** Opening Study material block **

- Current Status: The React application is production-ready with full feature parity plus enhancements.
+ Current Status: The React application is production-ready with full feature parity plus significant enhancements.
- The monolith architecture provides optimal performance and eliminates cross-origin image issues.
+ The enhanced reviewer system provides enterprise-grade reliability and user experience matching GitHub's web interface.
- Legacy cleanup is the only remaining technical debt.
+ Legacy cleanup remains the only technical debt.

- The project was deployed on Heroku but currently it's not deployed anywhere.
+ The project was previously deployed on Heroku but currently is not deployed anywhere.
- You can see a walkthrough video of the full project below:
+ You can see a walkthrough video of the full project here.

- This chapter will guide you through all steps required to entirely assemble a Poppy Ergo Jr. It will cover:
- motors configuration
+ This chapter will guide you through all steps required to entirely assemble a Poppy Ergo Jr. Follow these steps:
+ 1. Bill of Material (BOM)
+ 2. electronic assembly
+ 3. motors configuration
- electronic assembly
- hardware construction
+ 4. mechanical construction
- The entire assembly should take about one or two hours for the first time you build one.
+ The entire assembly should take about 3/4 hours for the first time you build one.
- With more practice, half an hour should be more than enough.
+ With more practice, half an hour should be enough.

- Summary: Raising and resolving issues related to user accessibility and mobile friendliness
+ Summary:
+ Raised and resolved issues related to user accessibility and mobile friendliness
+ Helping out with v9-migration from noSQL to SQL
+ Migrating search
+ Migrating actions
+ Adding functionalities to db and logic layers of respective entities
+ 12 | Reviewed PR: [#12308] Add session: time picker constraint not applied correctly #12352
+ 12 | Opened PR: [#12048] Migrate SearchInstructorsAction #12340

** Closing Study material block **

Problem statement =>
Go through the data and copy each line exactly as it reads.

Solution =>
- Current Status: The React application is production-ready with full feature parity plus enhancements.
+ Current Status: The React application is production-ready with full feature parity plus significant enhancements.
- The monolith architecture provides optimal performance and eliminates cross-origin image issues.
+ The enhanced reviewer system provides enterprise-grade reliability and user experience matching GitHub's web interface.
- Legacy cleanup is the only remaining technical debt.
+ Legacy cleanup remains the only technical debt.

- The project was deployed on Heroku but currently it's not deployed anywhere.
+ The project was previously deployed on Heroku but currently is not deployed anywhere.
- You can see a walkthrough video of the full project below:
+ You can see a walkthrough video of the full project here.

- This chapter will guide you through all steps required to entirely assemble a Poppy Ergo Jr. It will cover:
- motors configuration
+ This chapter will guide you through all steps required to entirely assemble a Poppy Ergo Jr. Follow these steps:
+ 1. Bill of Material (BOM)
+ 2. electronic assembly
+ 3. motors configuration
- electronic assembly
- hardware construction
+ 4. mechanical construction
- The entire assembly should take about one or two hours for the first time you build one.
+ The entire assembly should take about 3/4 hours for the first time you build one.
- With more practice, half an hour should be more than enough.
+ With more practice, half an hour should be enough.

- Summary: Raising and resolving issues related to user accessibility and mobile friendliness
+ Summary:
+ Raised and resolved issues related to user accessibility and mobile friendliness
+ Helping out with v9-migration from noSQL to SQL
+ Migrating search
+ Migrating actions
+ Adding functionalities to db and logic layers of respective entities
+ 12 | Reviewed PR: [#12308] Add session: time picker constraint not applied correctly #12352
+ 12 | Opened PR: [#12048] Migrate SearchInstructorsAction #12340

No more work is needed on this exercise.